• _Goal of the exercise_
In this exercise, print only the lines from the line with "font-family: none ->" to the last line of the data below, inclusive. Any pictures should be left out.

(Saved data entries)
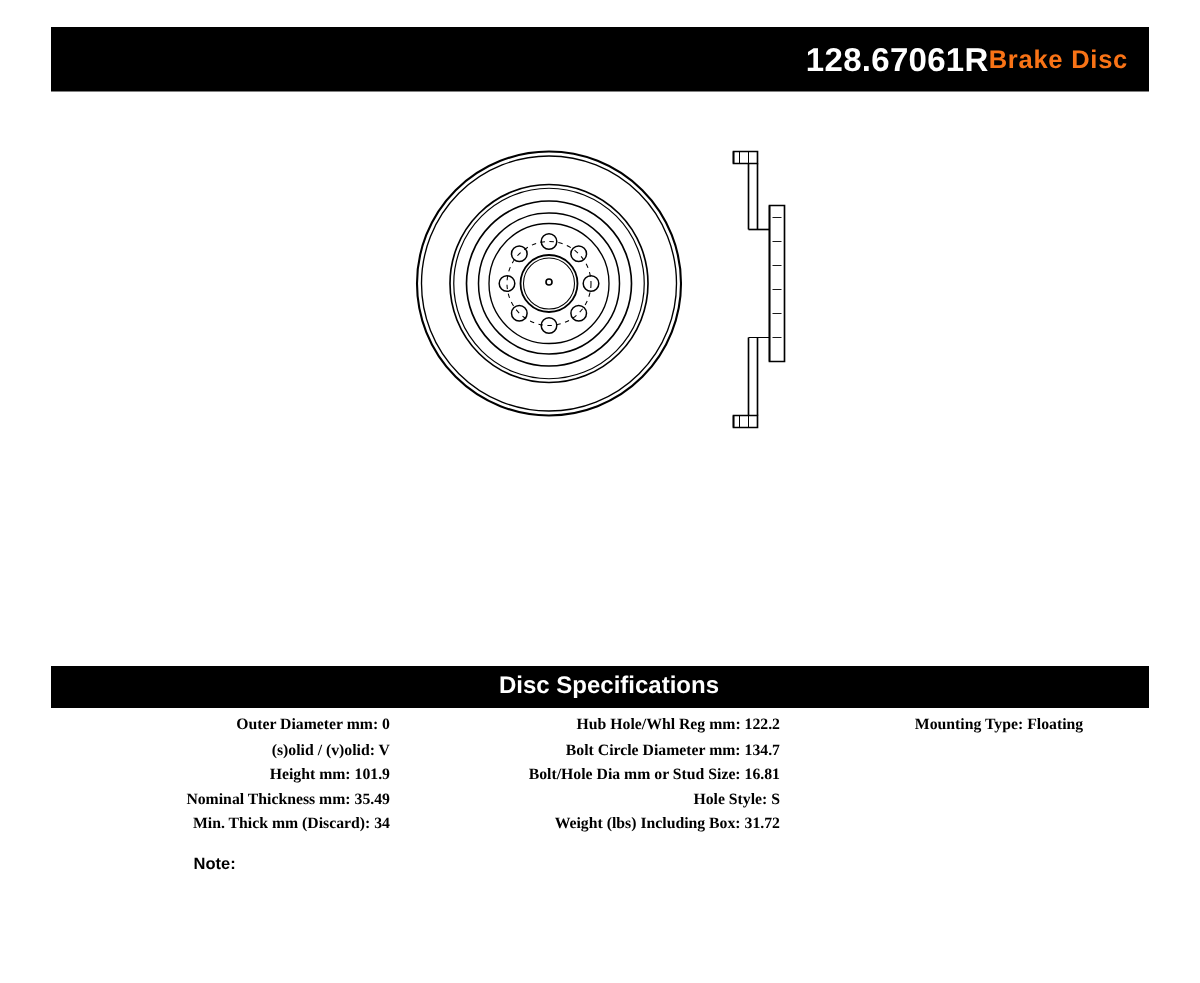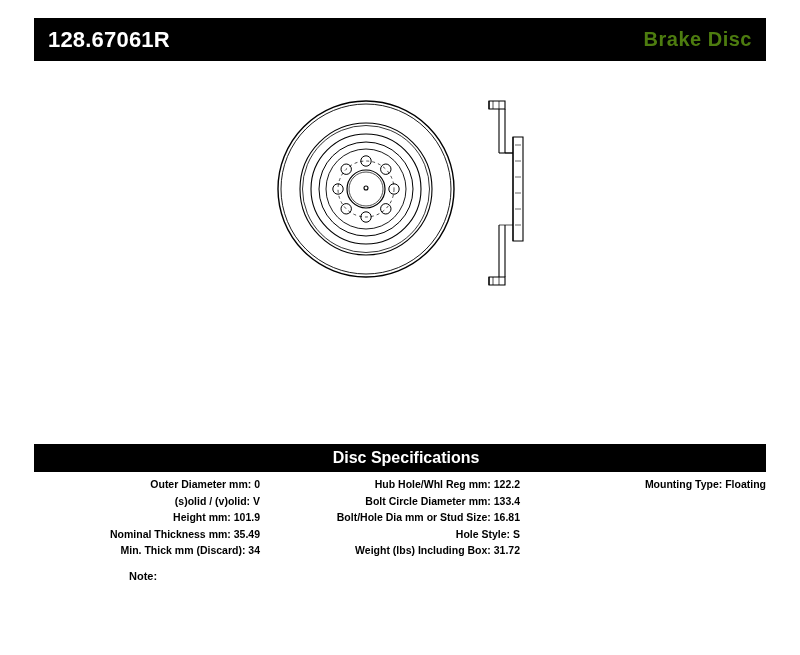"128.67061R" .header-bar { justify-content: space-between -> flex-end }
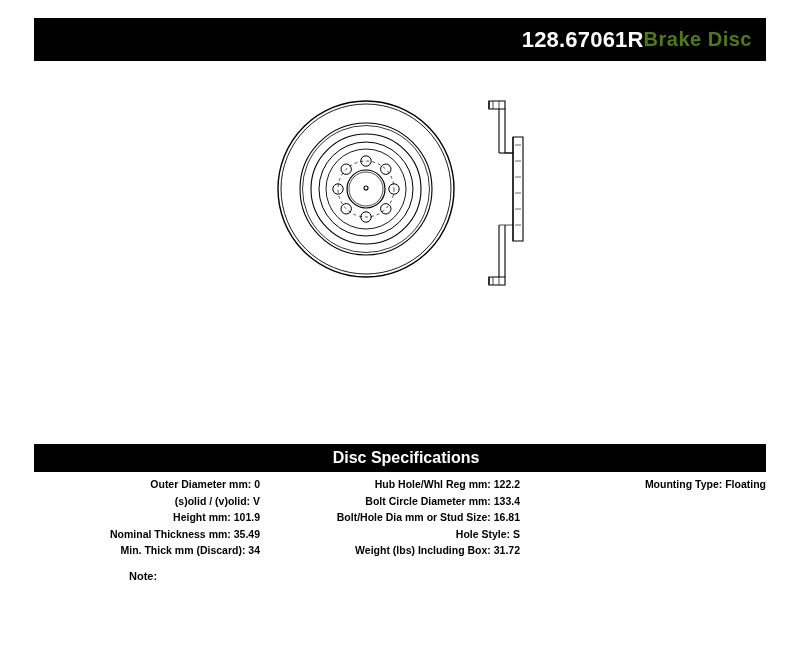"Brake Disc" .doc-type { color: #4d7c0f -> #f97316; font-size: 20px -> 17px }
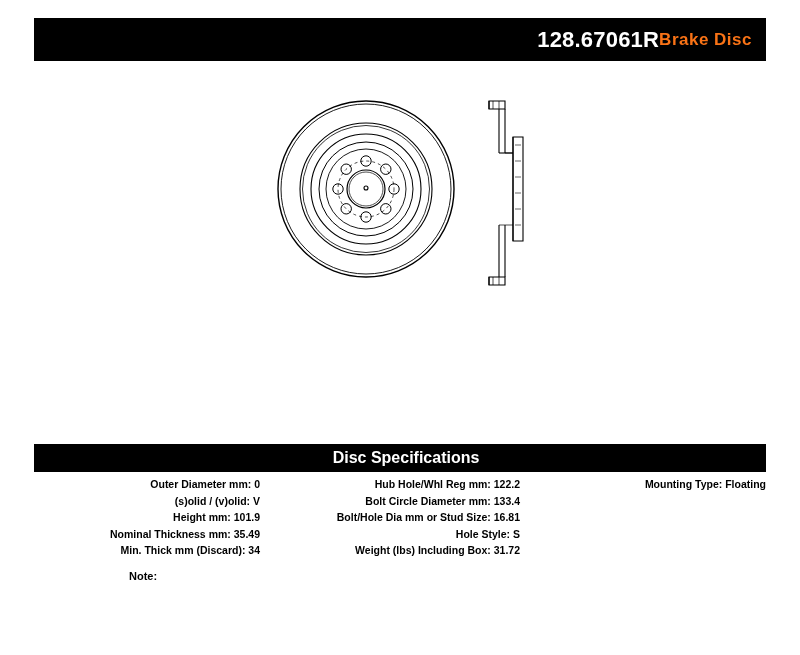"Outer Diameter mm: 0" .col { font-family: none -> Liberation Serif, serif }
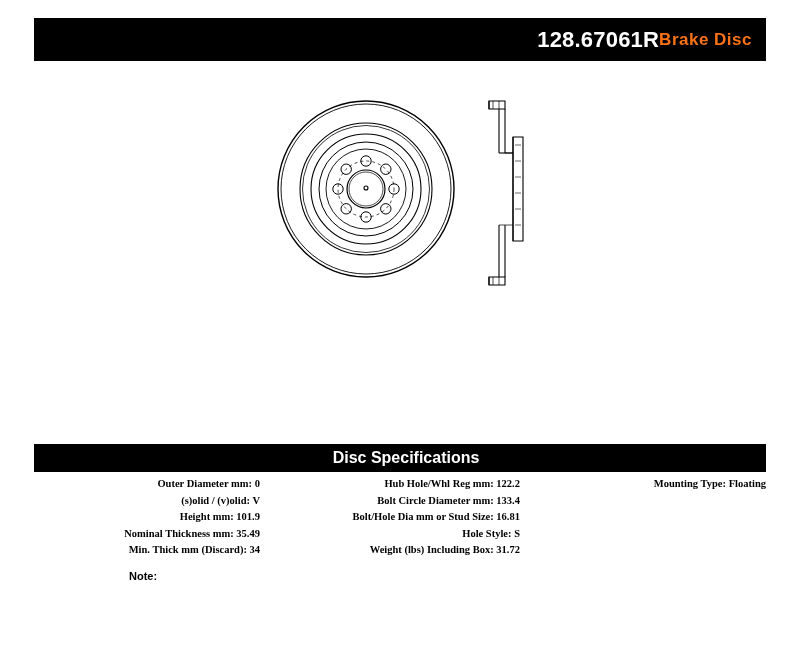"Mounting Type: Floating" .col-3 { text-align: right -> center }
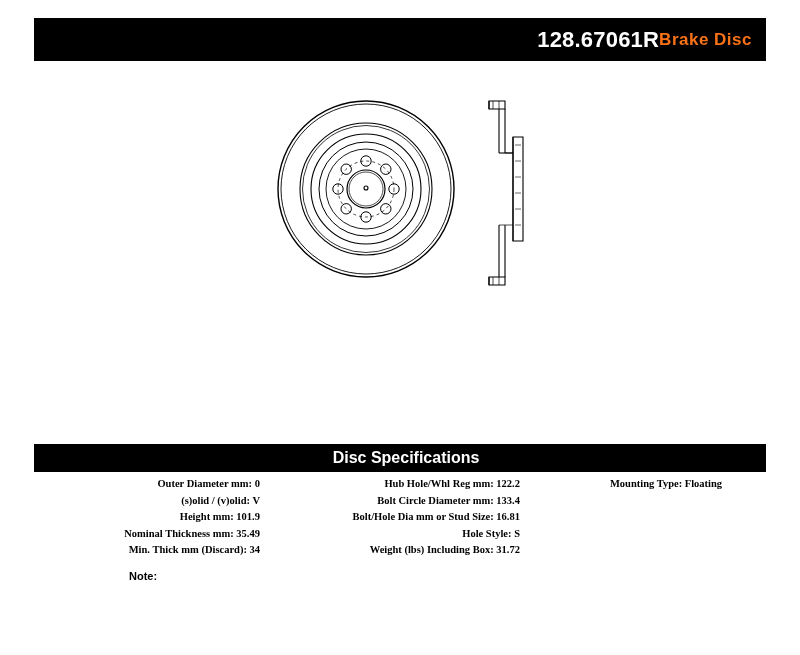"Bolt Circle Diameter mm: 133.4" div.spec-line { text: 133.4 -> 134.7 }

• _Output of the exercise_
"Outer Diameter mm: 0" .col { font-family: none -> Liberation Serif, serif }
"Mounting Type: Floating" .col-3 { text-align: right -> center }
"Bolt Circle Diameter mm: 133.4" div.spec-line { text: 133.4 -> 134.7 }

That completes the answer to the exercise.